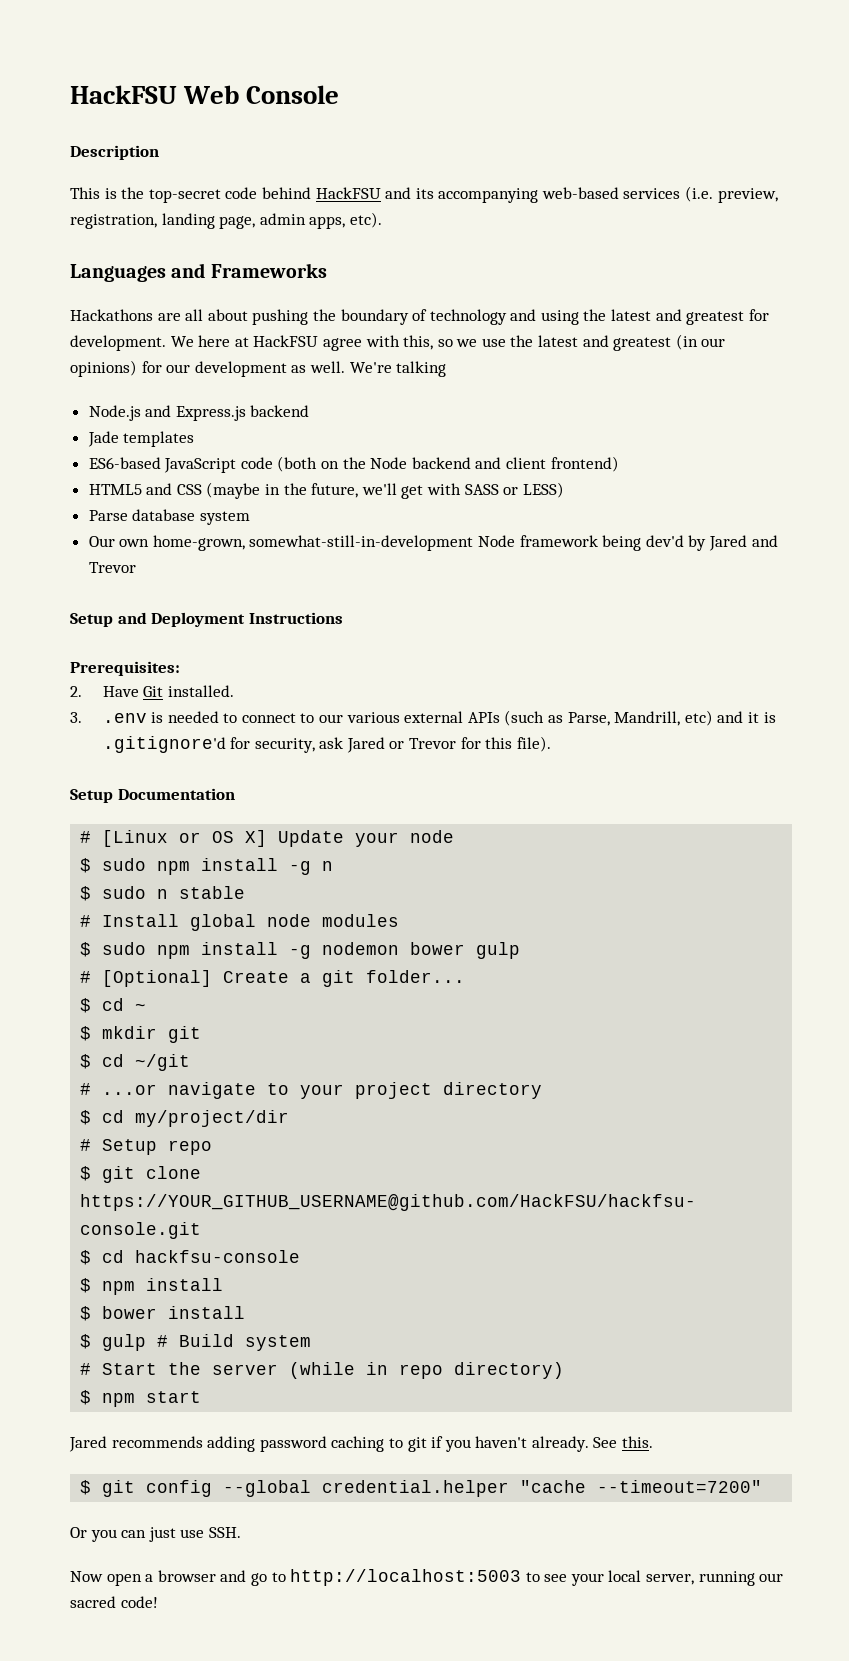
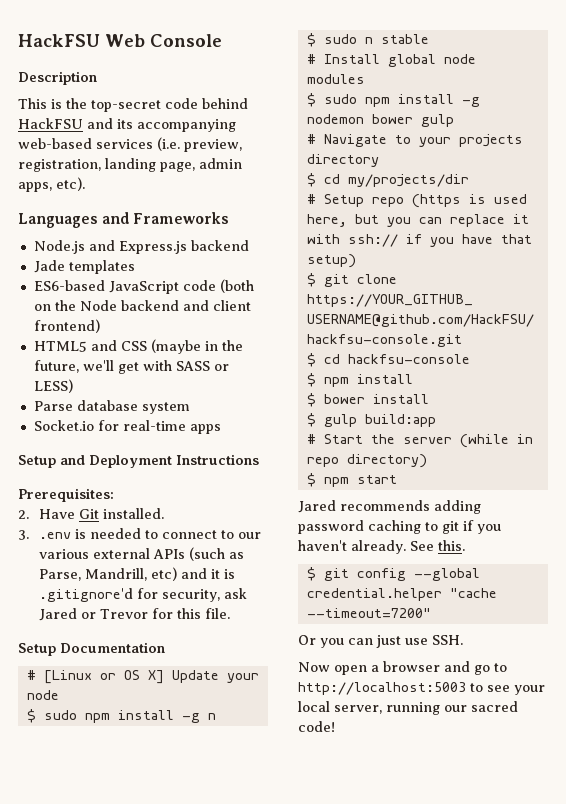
[70,309,769,325] [70,334,726,351] [70,360,447,377] // Hackathons are all about pushing the boundary of technology and using the latest and greatest for development. We here at HackFSU agree with this, so we use the latest and greatest (in our opinions) for our development as well. We're talking -> (230, 218) none
[88,535,778,551] [88,562,136,573] Our own home-grown, somewhat-still-in-development Node framework being dev'd by Jared and Trevor -> [33,420,221,434] Socket.io for real-time apps
[516,736,551,752] file). -> [204,608,230,619] file.
[102,970,466,987] [80,998,147,1013] [80,1026,202,1043] [80,1054,191,1071] [80,1082,257,1099] [Optional] Create a git folder... // $ cd ~ // $ mkdir git // $ cd ~/git // # ...or navigate -> [323,134,387,147] Navigate
[355,1082,433,1099] project -> [458,134,523,147] projects
[135,1110,290,1127] my/project/dir -> [347,174,469,187] my/projects/dir
(213, 1147) none -> [411,194,527,208] [306,214,529,227] [306,234,532,247] [306,254,356,268] (https is used here, but you can replace it with ssh:// if you have that setup)
[157,1334,312,1351] # Build system -> [364,414,436,427] build:app

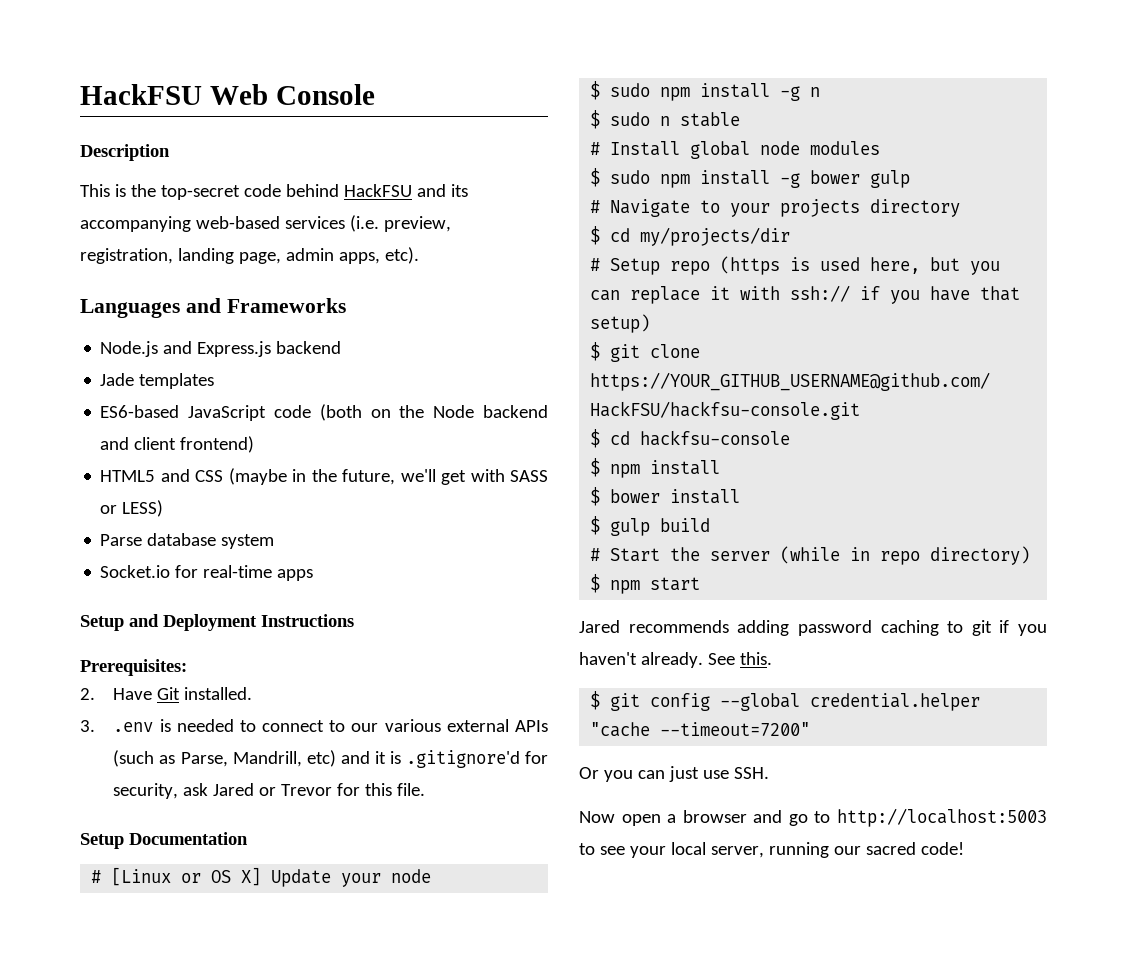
[306,114,364,124] nodemon -> (801, 180) none
[364,414,436,427] build:app -> [660,518,711,532] build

__REQUIRED WORK__: Please repeat every line of the material above exactly and without its pictures.

__SOLUTION TO THIS TASK__:
[70,309,769,325] [70,334,726,351] [70,360,447,377] // Hackathons are all about pushing the boundary of technology and using the latest and greatest for development. We here at HackFSU agree with this, so we use the latest and greatest (in our opinions) for our development as well. We're talking -> (230, 218) none
[88,535,778,551] [88,562,136,573] Our own home-grown, somewhat-still-in-development Node framework being dev'd by Jared and Trevor -> [33,420,221,434] Socket.io for real-time apps
[516,736,551,752] file). -> [204,608,230,619] file.
[102,970,466,987] [80,998,147,1013] [80,1026,202,1043] [80,1054,191,1071] [80,1082,257,1099] [Optional] Create a git folder... // $ cd ~ // $ mkdir git // $ cd ~/git // # ...or navigate -> [323,134,387,147] Navigate
[355,1082,433,1099] project -> [458,134,523,147] projects
[135,1110,290,1127] my/project/dir -> [347,174,469,187] my/projects/dir
(213, 1147) none -> [411,194,527,208] [306,214,529,227] [306,234,532,247] [306,254,356,268] (https is used here, but you can replace it with ssh:// if you have that setup)
[157,1334,312,1351] # Build system -> [364,414,436,427] build:app

[306,114,364,124] nodemon -> (801, 180) none
[364,414,436,427] build:app -> [660,518,711,532] build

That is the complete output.